▸ **Before-and-after change data**
....
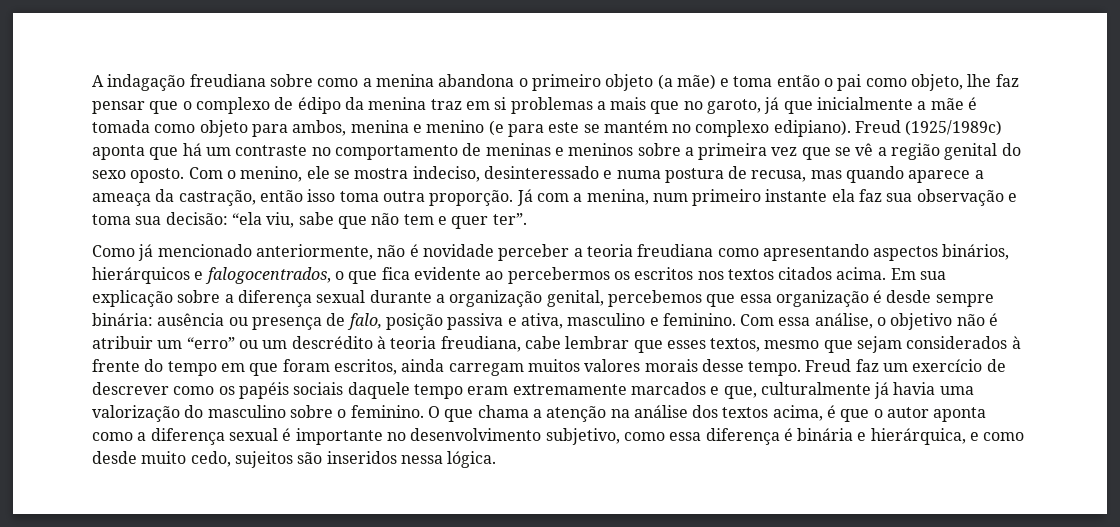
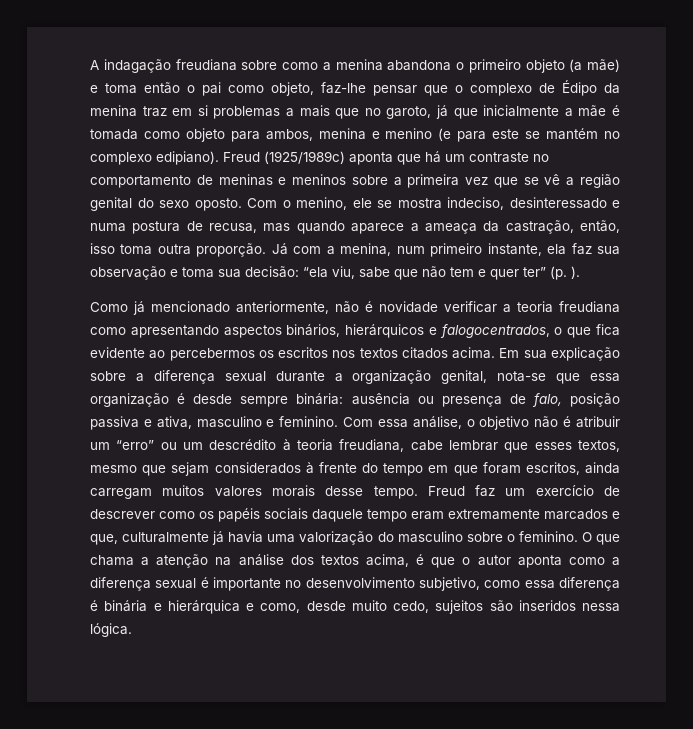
- A indagação freudiana sobre como a menina abandona o primeiro objeto (a mãe) e toma então o pai como objeto, lhe faz pensar que o complexo de édipo da menina traz em si problemas a mais que no garoto, já que inicialmente a mãe é tomada como objeto para ambos, menina e menino (e para este se mantém no complexo edipiano).
+ A indagação freudiana sobre como a menina abandona o primeiro objeto (a mãe) e toma então o pai como objeto, faz-lhe pensar que o complexo de Édipo da menina traz em si problemas a mais que no garoto, já que inicialmente a mãe é tomada como objeto para ambos, menina e menino (e para este se mantém no complexo edipiano).
- Com o menino, ele se mostra indeciso, desinteressado e numa postura de recusa, mas quando aparece a ameaça da castração, então isso toma outra proporção.
+ Com o menino, ele se mostra indeciso, desinteressado e numa postura de recusa, mas quando aparece a ameaça da castração, então, isso toma outra proporção.
- Já com a menina, num primeiro instante ela faz sua observação e toma sua decisão: “ela viu, sabe que não tem e quer ter”.
+ Já com a menina, num primeiro instante, ela faz sua observação e toma sua decisão: “ela viu, sabe que não tem e quer ter” (p. ).
- Como já mencionado anteriormente, não é novidade perceber a teoria freudiana como apresentando aspectos binários, hierárquicos e falogocentrados, o que fica evidente ao percebermos os escritos nos textos citados acima.
+ Como já mencionado anteriormente, não é novidade verificar a teoria freudiana como apresentando aspectos binários, hierárquicos e falogocentrados, o que fica evidente ao percebermos os escritos nos textos citados acima.
- Em sua explicação sobre a diferença sexual durante a organização genital, percebemos que essa organização é desde sempre binária: ausência ou presença de falo, posição passiva e ativa, masculino e feminino.
+ Em sua explicação sobre a diferença sexual durante a organização genital, nota-se que essa organização é desde sempre binária: ausência ou presença de falo, posição passiva e ativa, masculino e feminino.
- O que chama a atenção na análise dos textos acima, é que o autor aponta como a diferença sexual é importante no desenvolvimento subjetivo, como essa diferença é binária e hierárquica, e como desde muito cedo, sujeitos são inseridos nessa lógica.
+ O que chama a atenção na análise dos textos acima, é que o autor aponta como a diferença sexual é importante no desenvolvimento subjetivo, como essa diferença é binária e hierárquica e como, desde muito cedo, sujeitos são inseridos nessa lógica.

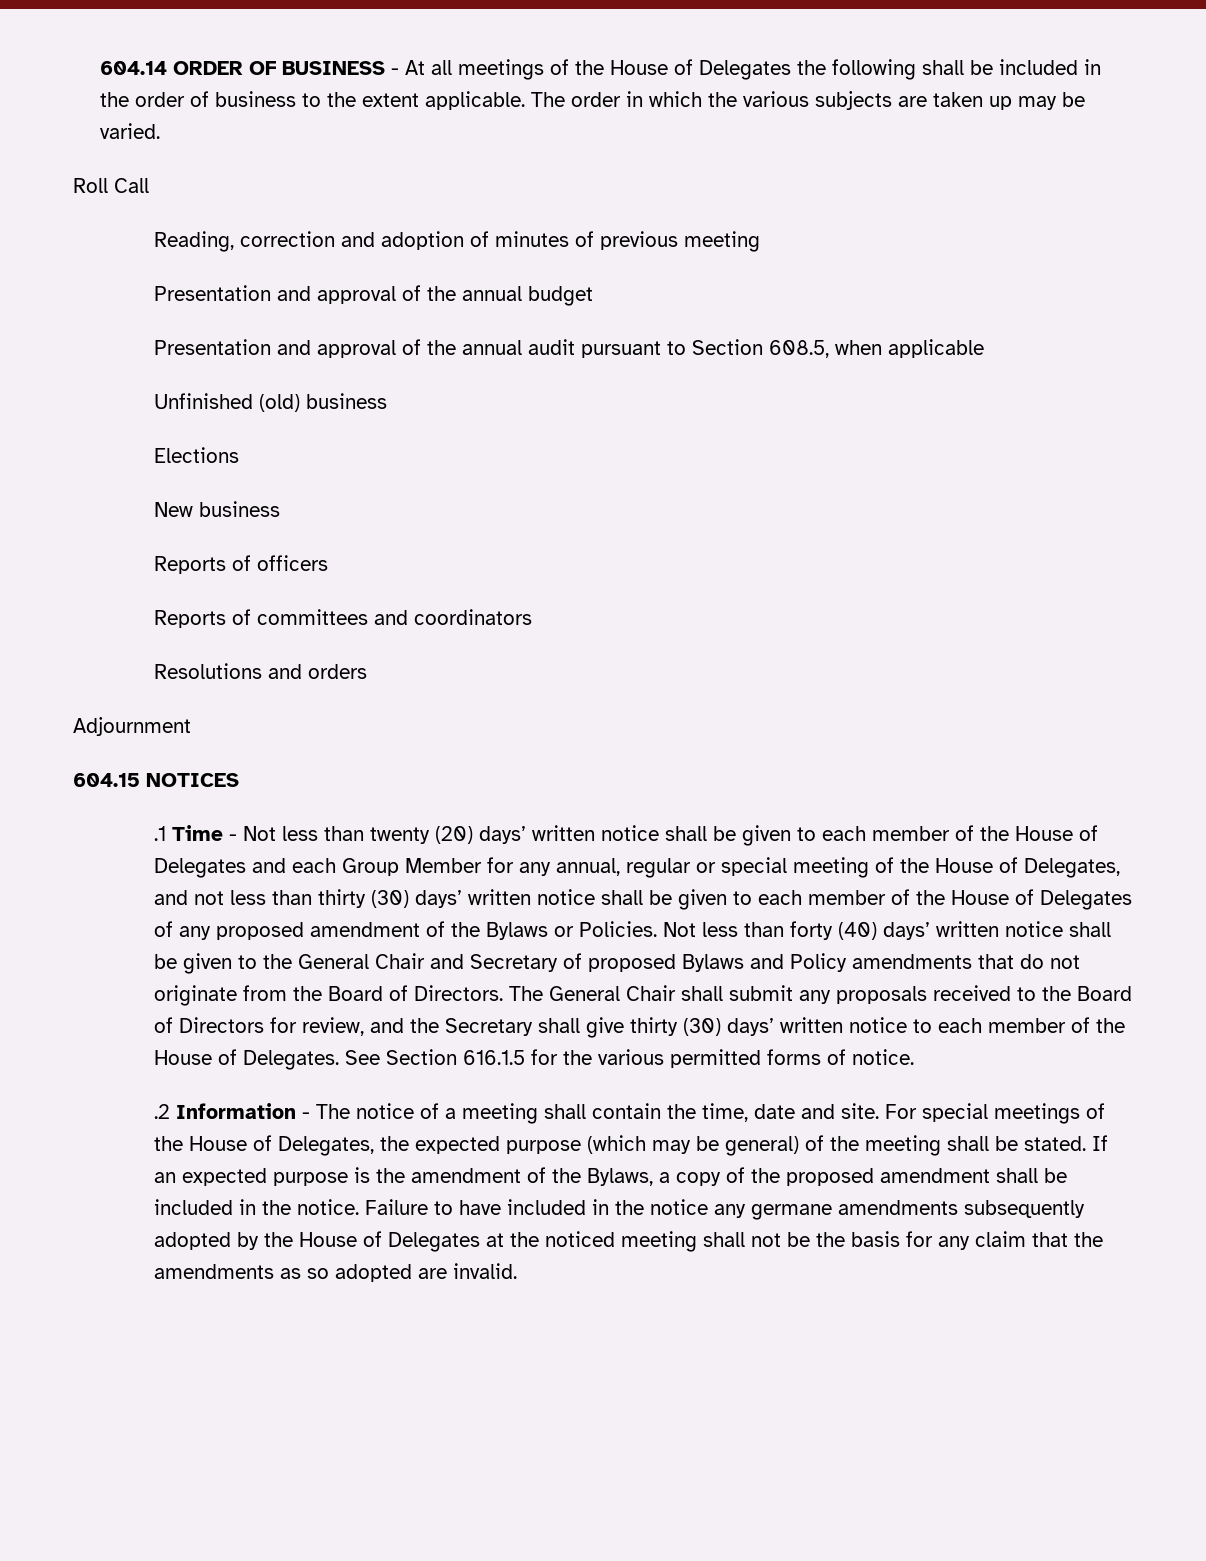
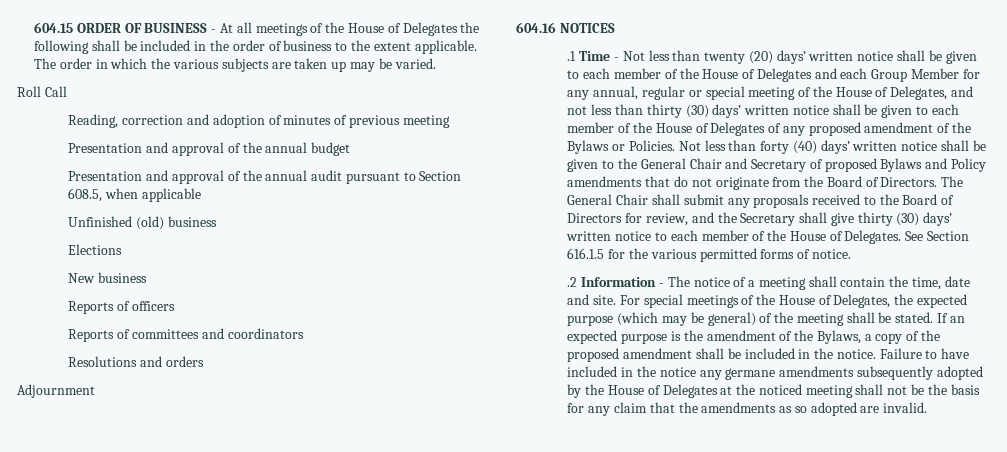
- 604.14 ORDER OF BUSINESS - At all meetings of the House of Delegates the following shall be included in the order of business to the extent applicable.
+ 604.15 ORDER OF BUSINESS - At all meetings of the House of Delegates the following shall be included in the order of business to the extent applicable.
- 604.15 NOTICES
+ 604.16 NOTICES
....
▸ **Your objective**
Among the records above, find each line holding the string "aparece" and pull it out.

▸ **Task solution**
- Com o menino, ele se mostra indeciso, desinteressado e numa postura de recusa, mas quando aparece a ameaça da castração, então isso toma outra proporção.
+ Com o menino, ele se mostra indeciso, desinteressado e numa postura de recusa, mas quando aparece a ameaça da castração, então, isso toma outra proporção.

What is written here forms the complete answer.